Le style des vins : la fermeté du sud de la Côte
Le maranges rouge se présente sous une robe rubis, parfois grenat sombre, sur un nez de fruits rouges, de bourgeon de cassis, de fruits épicés, parfois de pivoine. La bouche est fraîche et réglissée, poivrée, avec des tanins fermes pour un côte-de-beaune. Cette structure n'est pas nouvelle : au XIXᵉ siècle, plus tanniques et plus colorés que leurs voisins, les vins des Maranges servaient de « vins médecins » aux négociants, qui les utilisaient pour renforcer d'autres cuvées. Ils demandent aujourd'hui deux à cinq ans de garde, les premiers crus des bonnes années pouvant aller jusqu'à dix ans, et gagnent à être carafés dans leur jeunesse. Service entre 14 et 16 °C, sur une pièce de bœuf grillée, un bœuf bourguignon, un porc braisé ou un fromage puissant type époisses.
Les blancs, encore minoritaires mais en forte progression — de 5,35 hectares en 2008 à 19,11 hectares en 2022 —, affichent une robe dorée et un nez de fleurs blanches (aubépine, acacia, chèvrefeuille). Moins intenses que les puligny, chassagne ou saint-aubin, ils sont souples et vifs, à boire dans leurs cinq à six premières années, servis entre 12 et 13 °C sur des poissons, un jambon persillé ou une terrine. À noter : le maranges rouge a le droit d'ajouter la dénomination géographique complémentaire « Côte de Beaune » à son nom — ce qui n'en fait ni un « côte de beaune » ni un « côte de beaune-villages », deux appellations bien distinctes.

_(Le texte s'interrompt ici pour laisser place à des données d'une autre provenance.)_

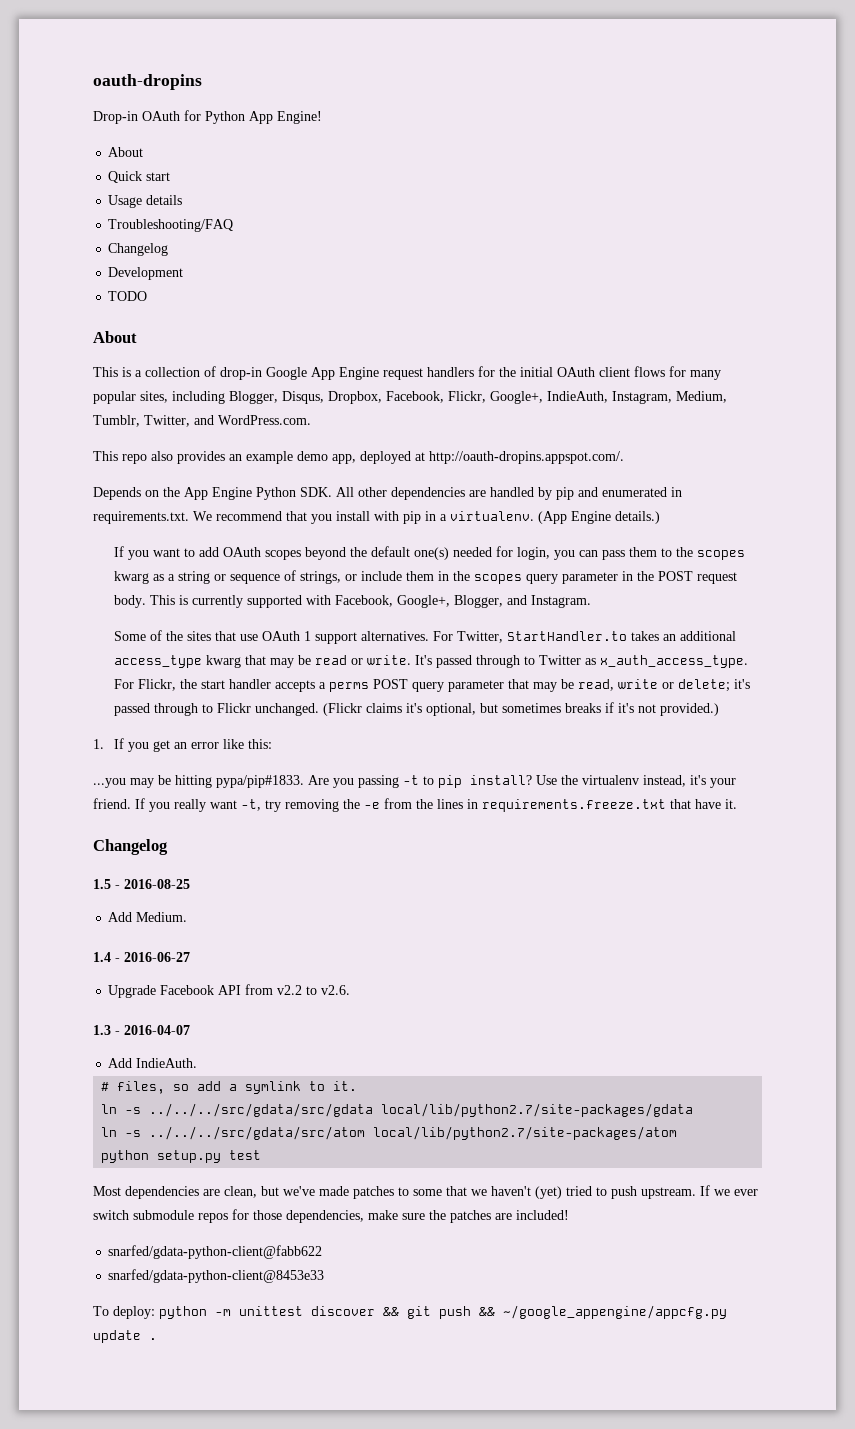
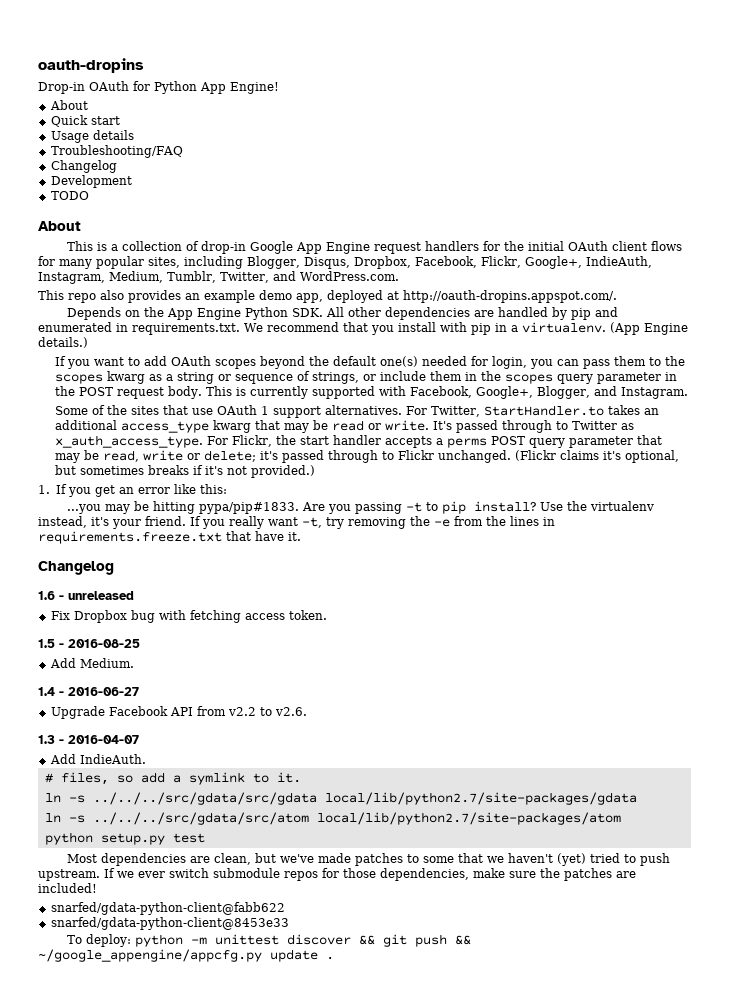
(168, 847) none -> [38,591,134,600] [50,610,327,623] // 1.6 - unreleased // Fix Dropbox bug with fetching access token.

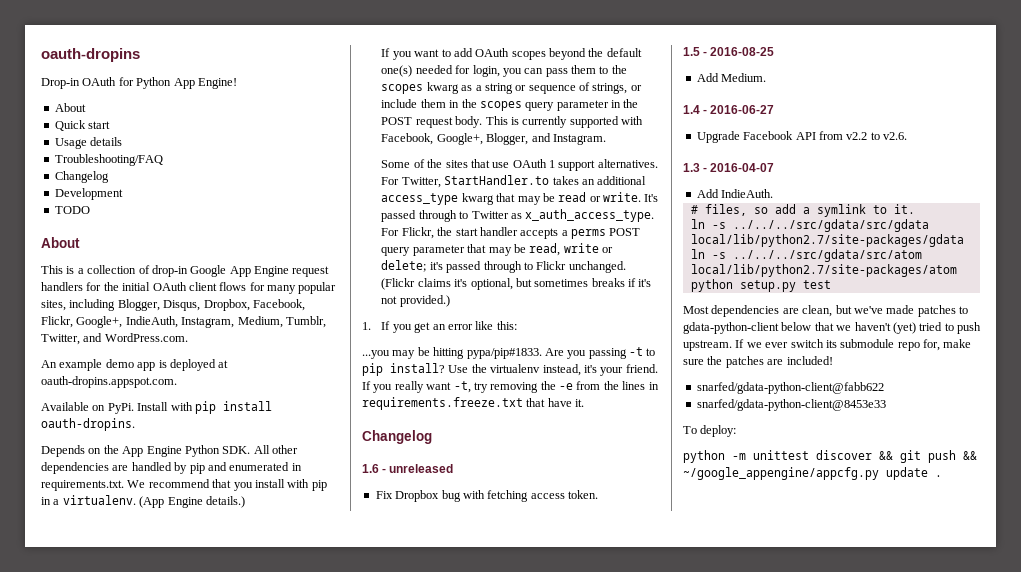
[38,290,617,303] This repo also provides an example demo app, deployed at http://oauth-dropins.appspot.com/. -> [41,359,229,371] [41,376,177,388] [41,401,272,414] [41,418,135,431] An example demo app is deployed at oauth-dropins.appspot.com. // Available on PyPi. Install with pip install oauth-dropins.
[422,856,454,863] some -> [683,322,812,334] gdata-python-client below
[213,868,469,881] submodule repos for those dependencies, -> [825,339,940,351] its submodule repo for,
(131, 940) none -> (737, 431) //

Sept premiers crus sur un même coteau
Sept climats sont classés en premier cru, et ils se moquent des limites communales : les Clos Roussots (sur Cheilly et sur Sampigny), La Fussière et le Clos de la Fussière (sur Dezize et sur Cheilly), le Clos de la Boutière (Cheilly), Le Croix Moines (Dezize), le Clos des Rois et le Clos des Loyères (Sampigny). Ils pèsent lourd dans l'appellation : 85 hectares sur 199, soit plus de 40 % de la surface, une proportion rare en Bourgogne. Le lieu-dit « les Maranges » lui-même désigne le coteau centré sur le clos de la Fussière, au nord de la D136 : les limites des trois communes le traversent, l'essentiel étant sur Dezize.
Le nom des villages raconte cette histoire. En 1895, Dezize demande à changer de nom — officiellement pour éviter la confusion avec Decize dans la Nièvre, en réalité pour imiter Aloxe-Corton (1862), Chassagne-Montrachet (1879) ou Gevrey-Chambertin (1847). Les trois communes accolent donc à leur nom celui de leur climat le plus réputé. Selon l'une des mairies, « Maranges » aurait un lien étymologique avec la mer, en raison des nombreux fossiles que recèle le sol sédimentaire du vignoble.
Une appellation née en 1988
L'histoire administrative est instructive. Le décret de 1937 qui crée l'appellation Côte de Beaune-Villages la subdivise en quinze appellations communales, dont « Cheilly-lès-Maranges », « Dezize-lès-Maranges » et « Sampigny-lès-Maranges » ; en cas d'assemblage entre villages, on pouvait utiliser Côte de Beaune-Villages. Les premiers crus sont institués peu après. En 1970, les dix-sept appellations de la Côte de Beaune reçoivent un cahier des charges commun, avec un rendement encore plafonné à 35 hl/ha. Puis le décret de 1988 regroupe les trois appellations en une seule, « maranges », à compter de la récolte 1988. Le cahier des charges a été révisé en 2009 (passage en AOP) puis en 2011.
Ce regroupement tardif a payé. La surface plantée progresse : 162 hectares en 2008, 199 en 2022. Le prix de l'hectare de vigne en maranges est estimé par la SAFER à 112 000 euros en 2023, contre 32 000 euros pour une vigne classée en bourgogne dans le même secteur. Longtemps vendus sous des noms d'emprunt de la Côte, les vins des trois villages ont enfin une identité — et les Maranges ont accueilli la fête de la Saint-Vincent tournante, consécration bourguignonne s'il en est.